EXERCISE DETAILS - Repeat only the lines from the one that contains "html: none ->" through the final line of the listing below, exactly, please, without pictures.

DATA TO PROCESS -
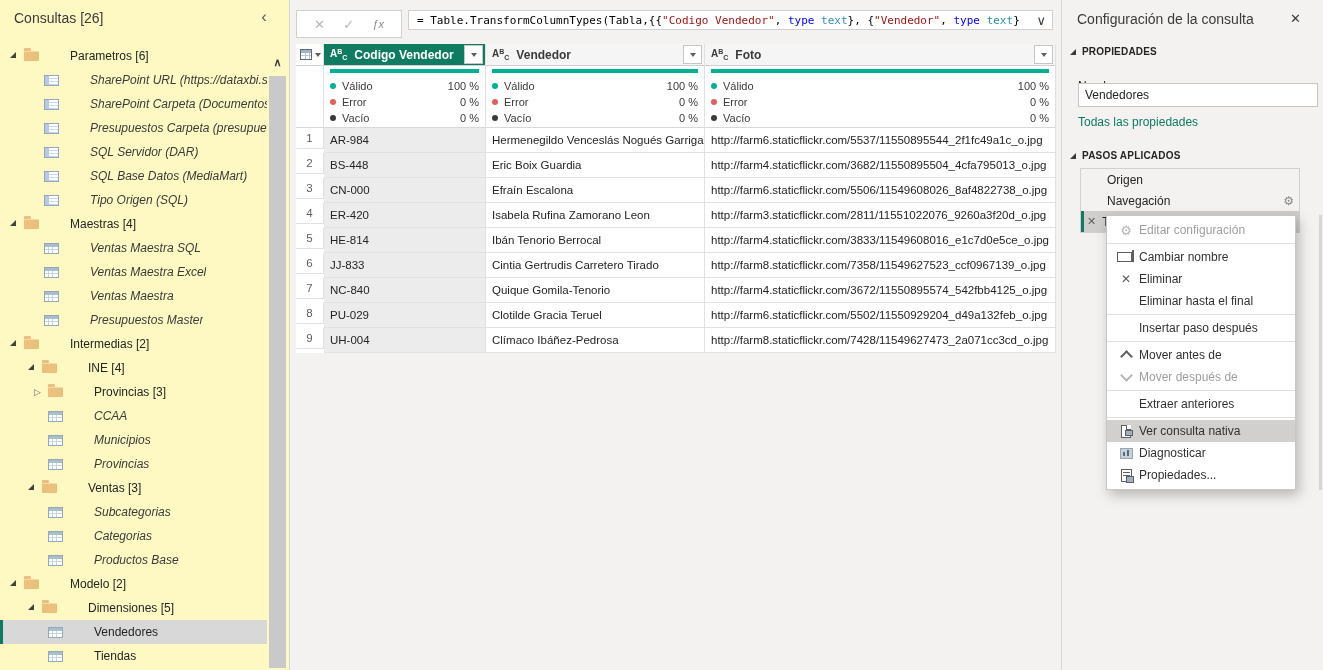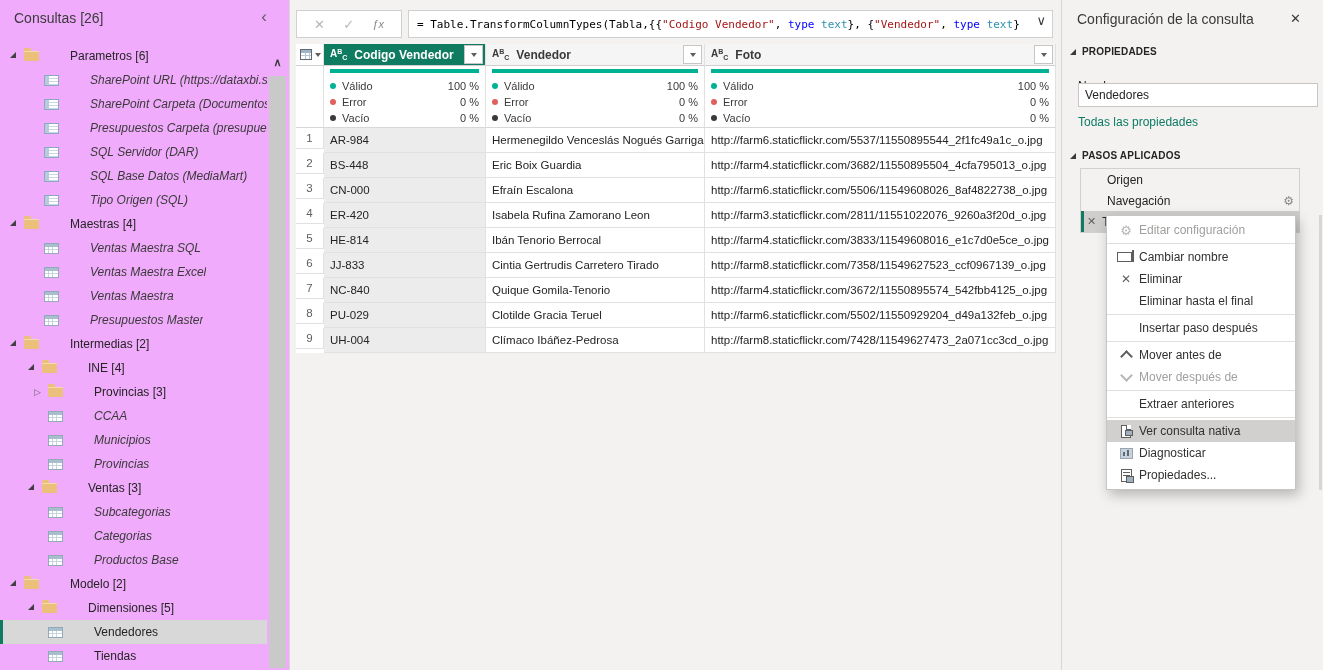"Consultas [26]" .left-panel { background: #f0abfc -> #fef9c3 }
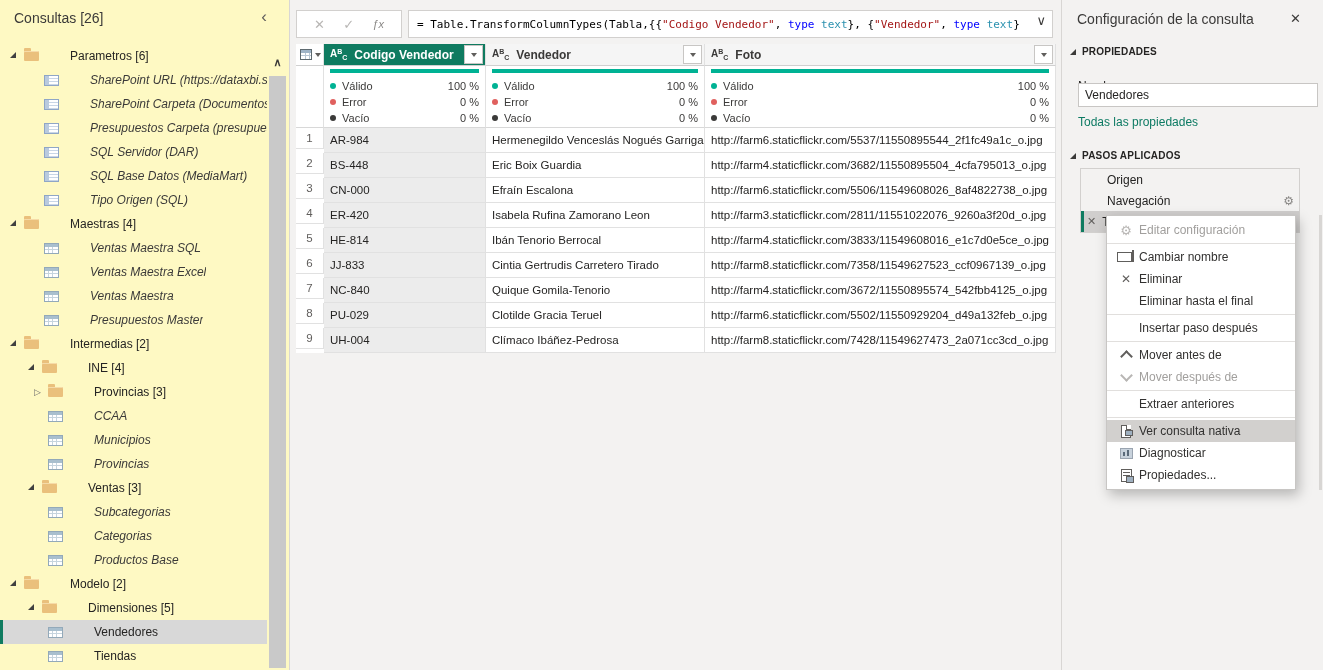"= Table.TransformColumnTypes(Tabla,{{" .formula-box { height: 28px -> 20px }
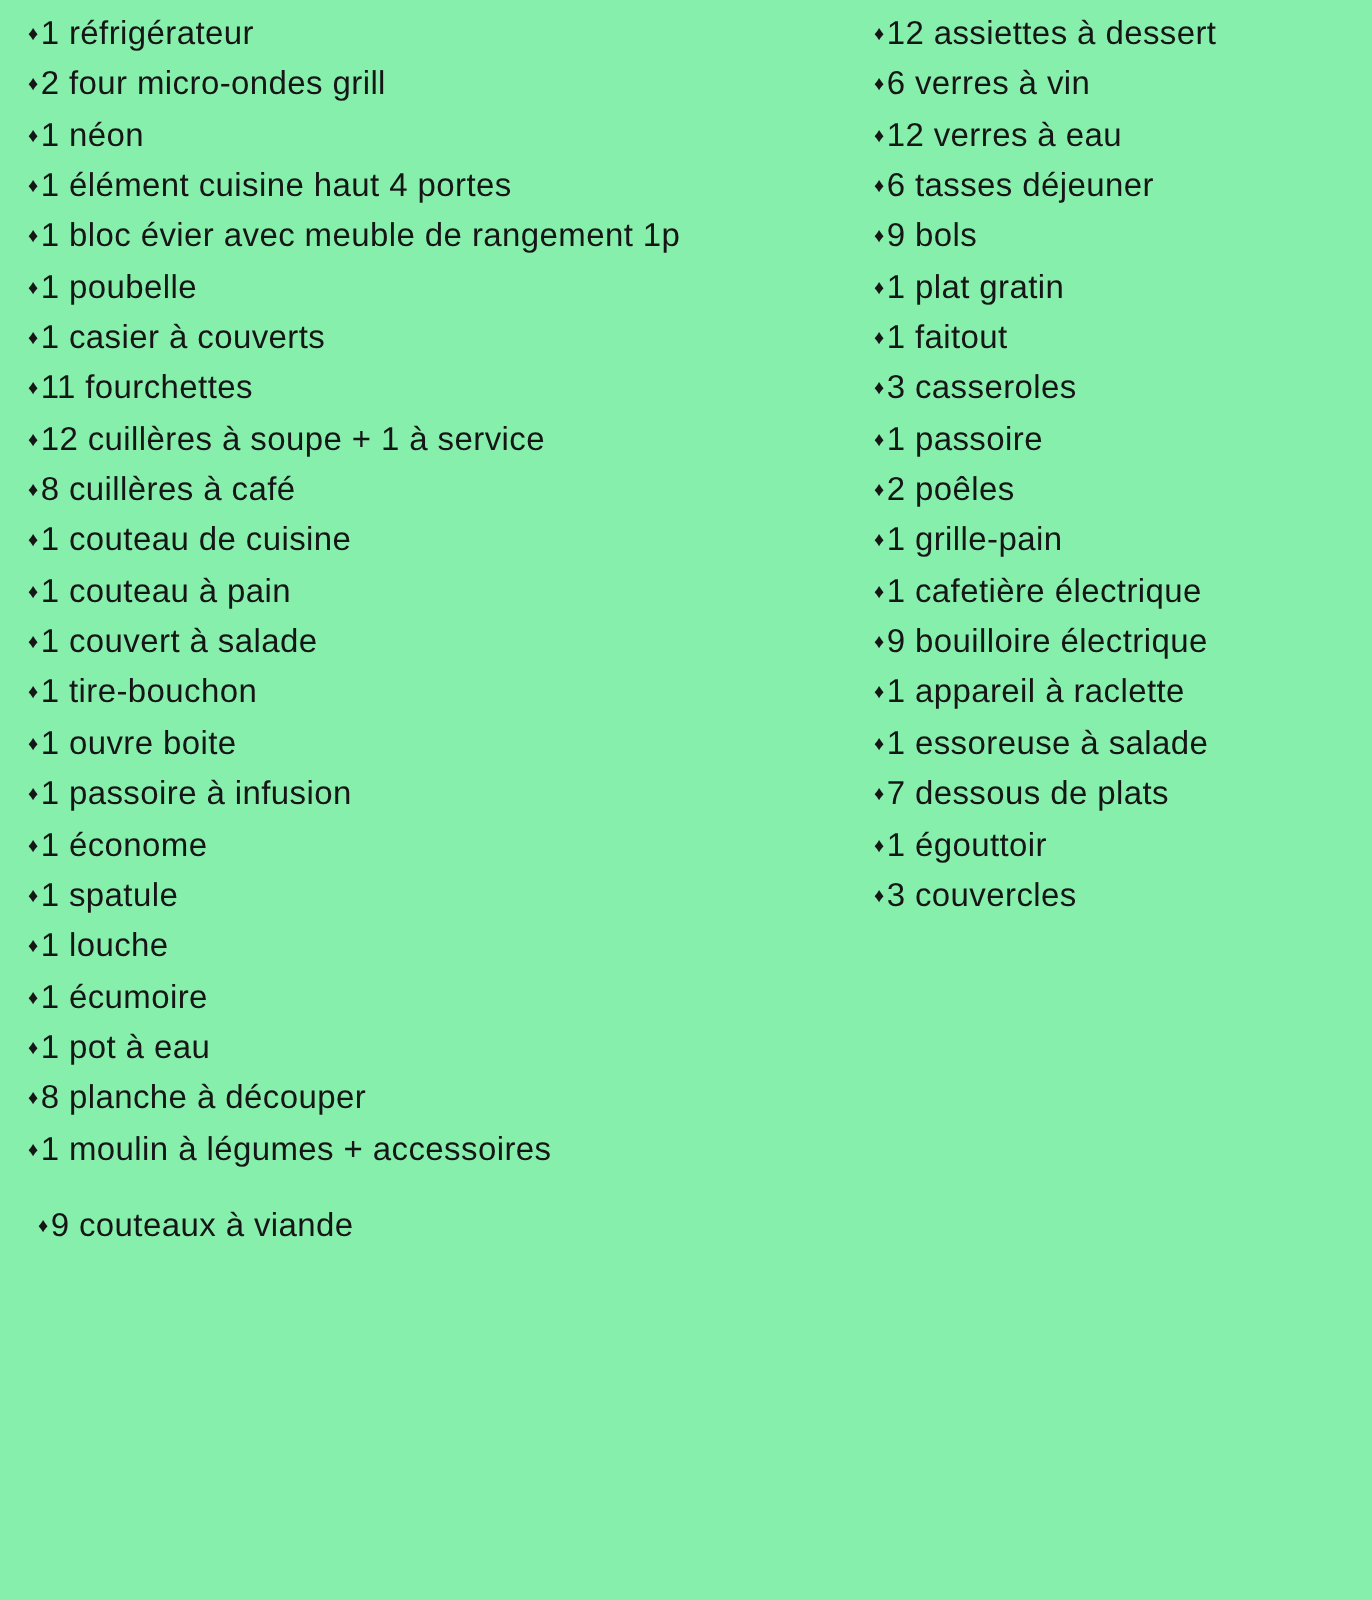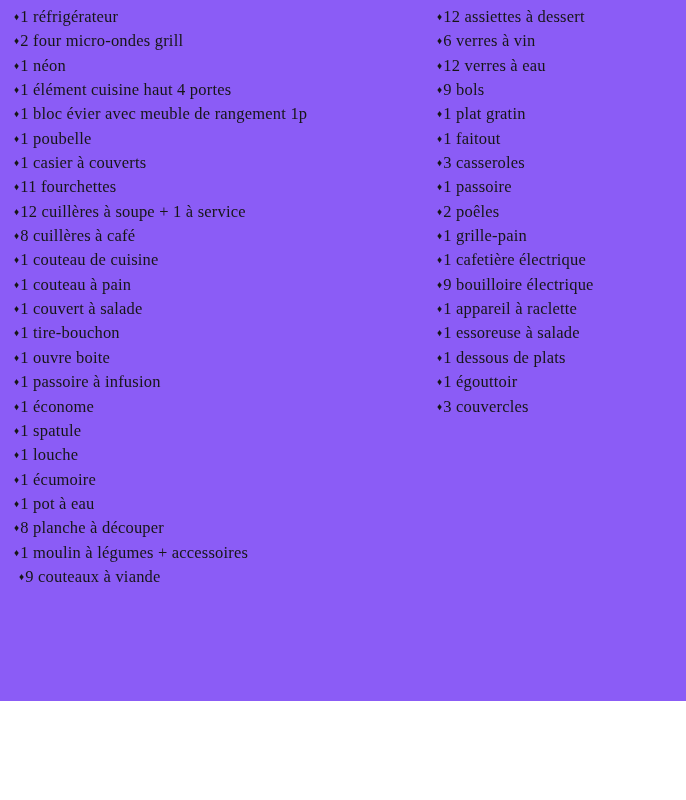"♦1 réfrigérateur" .page { background: #8b5cf6 -> #86efac; font-family: Liberation Serif, serif -> Liberation Sans, sans-serif; height: 701px -> 800px }
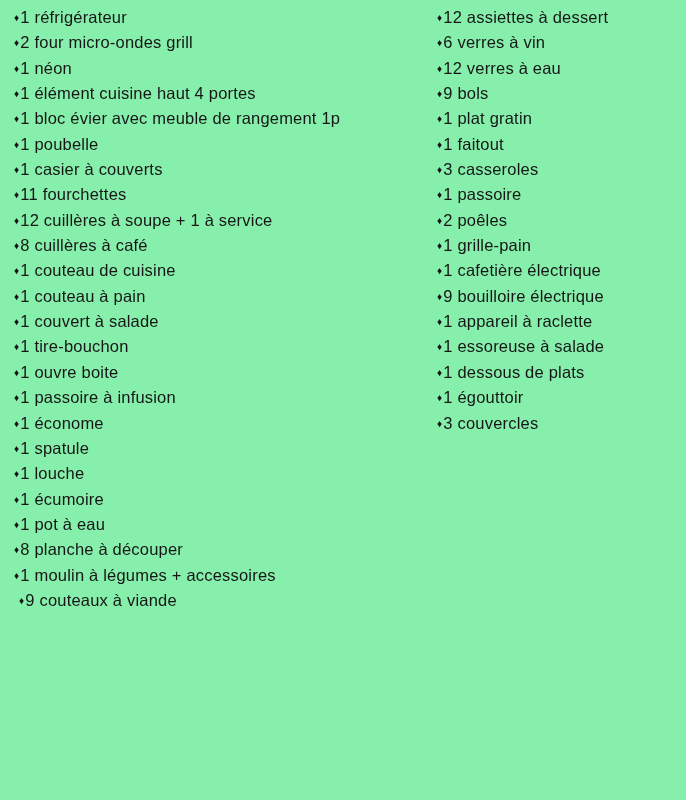"♦6 tasses déjeuner" div.item { html: none -> <div><span>♦</span><span>6 tasses déjeuner</span></div> }
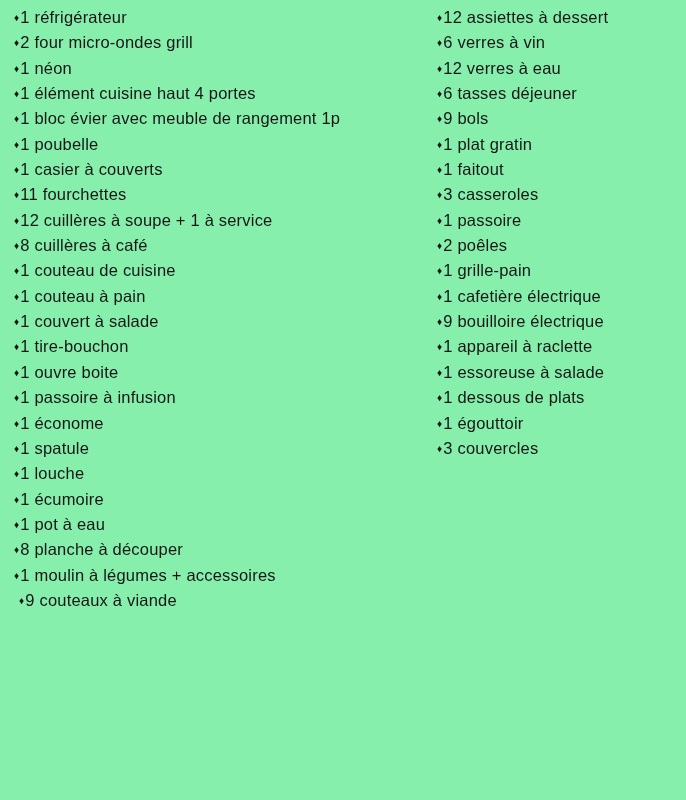"1 dessous de plats" span.text { text: 1 -> 7 }
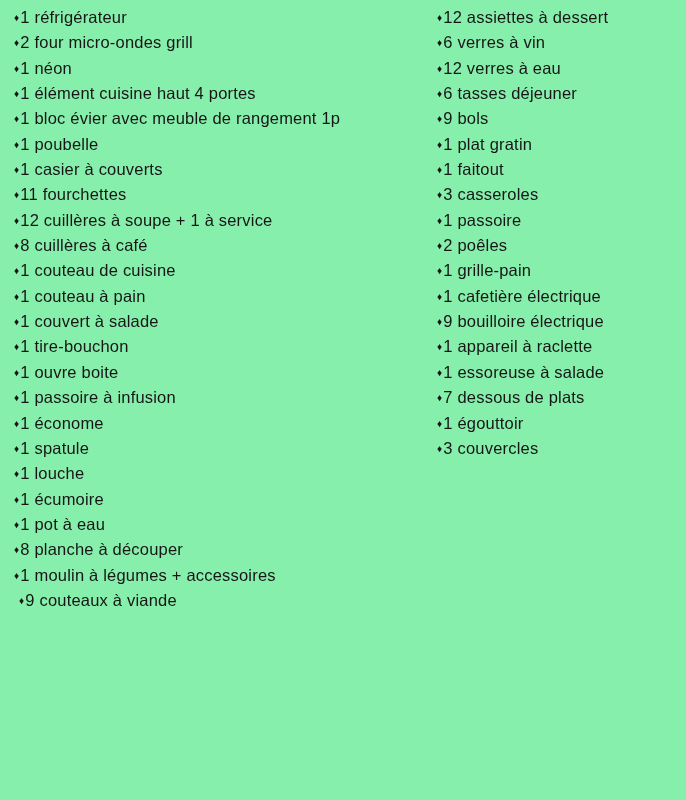"♦9 couteaux à viande" .item.indent { margin-top: none -> 13px }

SOLUTION TO THIS PROBLEM -
"♦6 tasses déjeuner" div.item { html: none -> <div><span>♦</span><span>6 tasses déjeuner</span></div> }
"1 dessous de plats" span.text { text: 1 -> 7 }
"♦9 couteaux à viande" .item.indent { margin-top: none -> 13px }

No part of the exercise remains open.